Ces papiers d'Amérique(s) sont aussi à leur manière les papiers d'un jour.

Un journal, peut-être ? Un carnet, plus sûrement. Des notes et des impressions. Des textes gouvernés par la circonstance. Improvisés quand il faut. Mal écrits souvent, à la hâte ou sur le vif.

D’une intention encore mal éclaircie. Ils (se) cherchent moins quelque patronage littéraire qu'à découvrir cette intention.

Des papiers, encore. Drôle de matière. Moins emblème que dissonance, lorsqu’on les mesure à leurs ponctuations numériques. Il arrive toutefois qu'ils s’accordent avec le sens qu'ils possèdent en langue anglaise. Ils (re)deviennent alors une catégorie du discours.

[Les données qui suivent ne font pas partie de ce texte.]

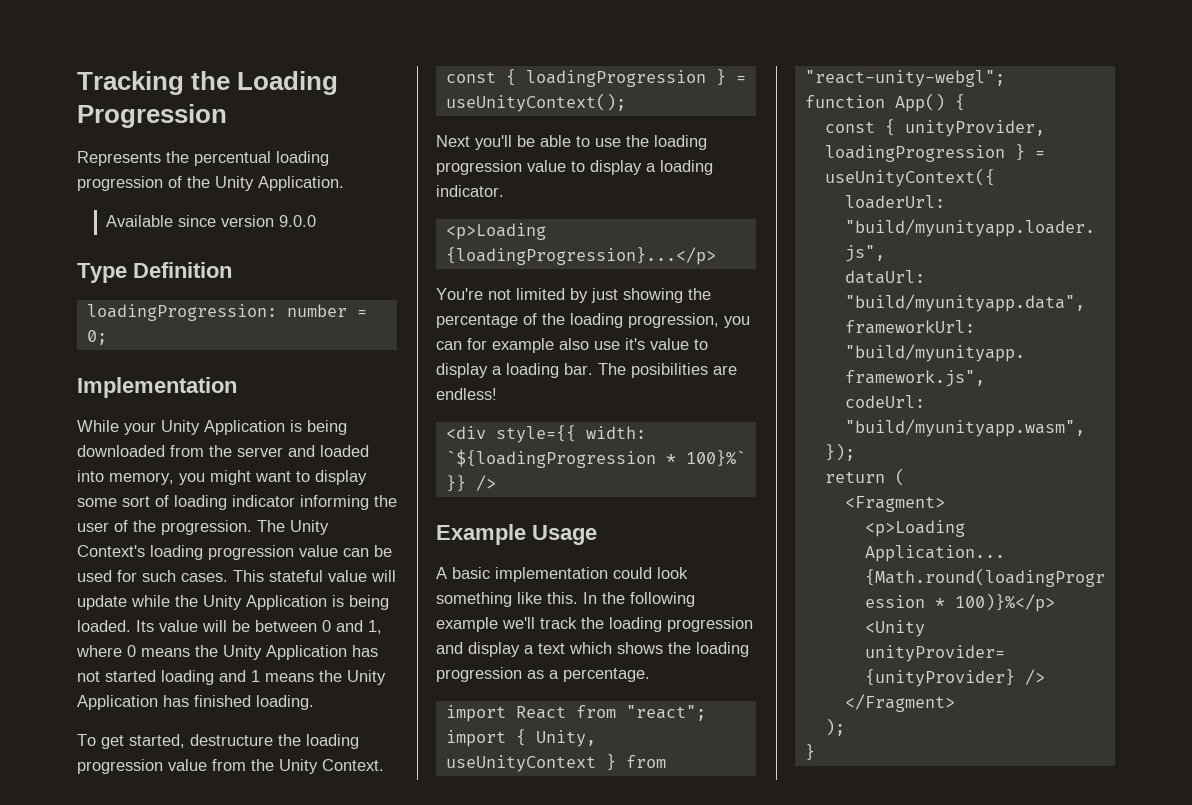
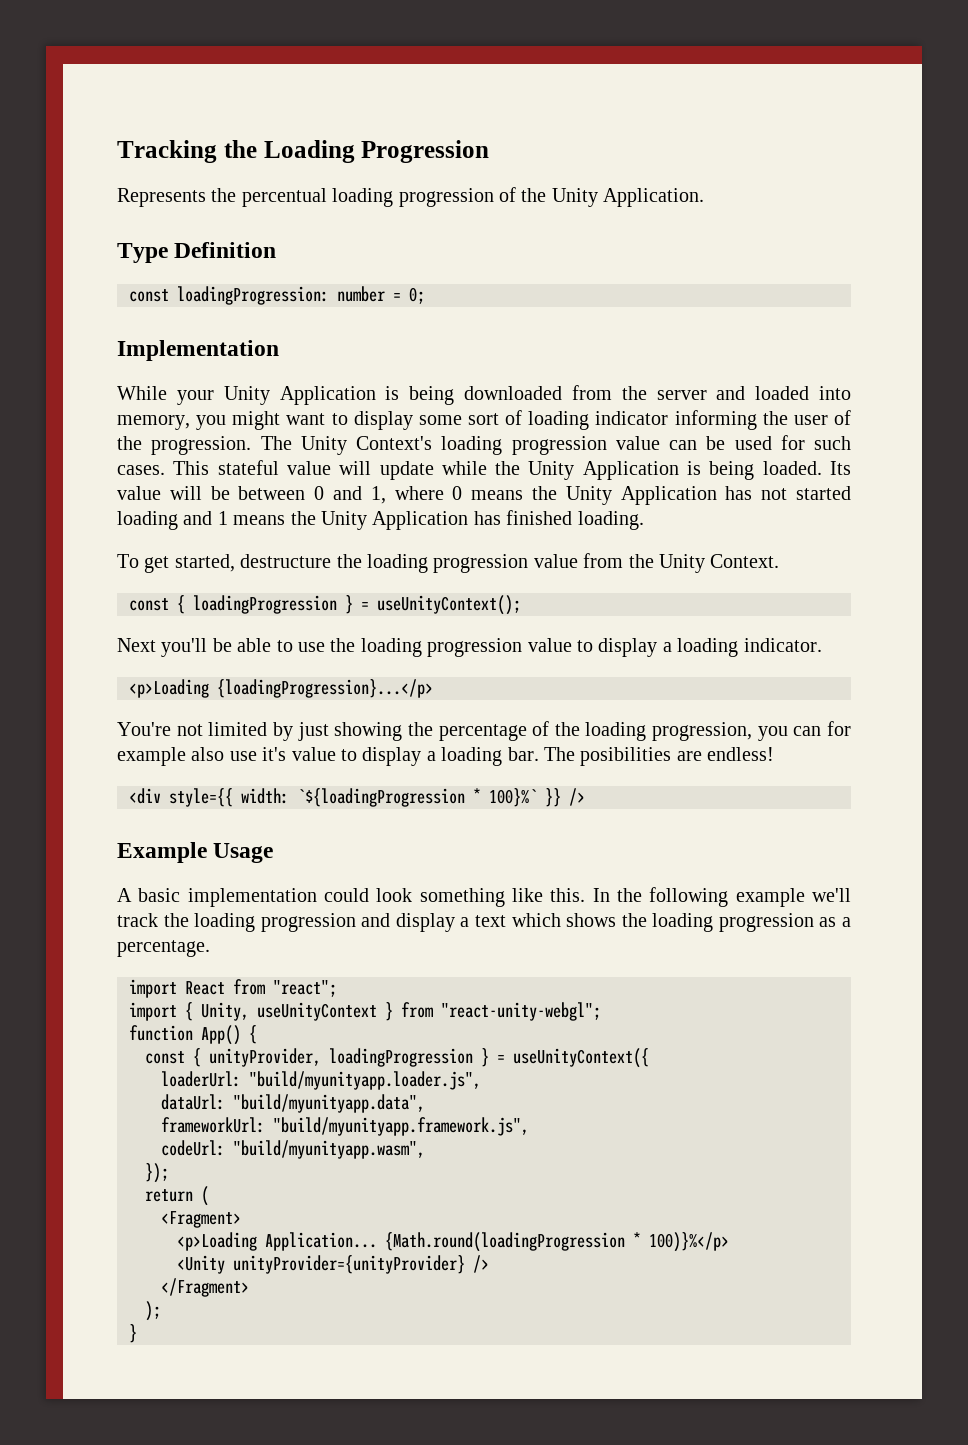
- Available since version 9.0.0
- loadingProgression: number = 0;
+ const loadingProgression: number = 0;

Ce sont généralement plutôt des brèves, des citations ou des gloses. Des bouts d'expérience, qui deviennent par accident métaphores. Des morceaux d'actualité. Et pour tout dire, les digressions y occupent le centre.

Les dates qui leur répondent, aléatoires ou affectives, ne tiennent elles-mêmes que de fendre un peu des événements de nature très diverse, intimes ou publics, quelconques - incertains.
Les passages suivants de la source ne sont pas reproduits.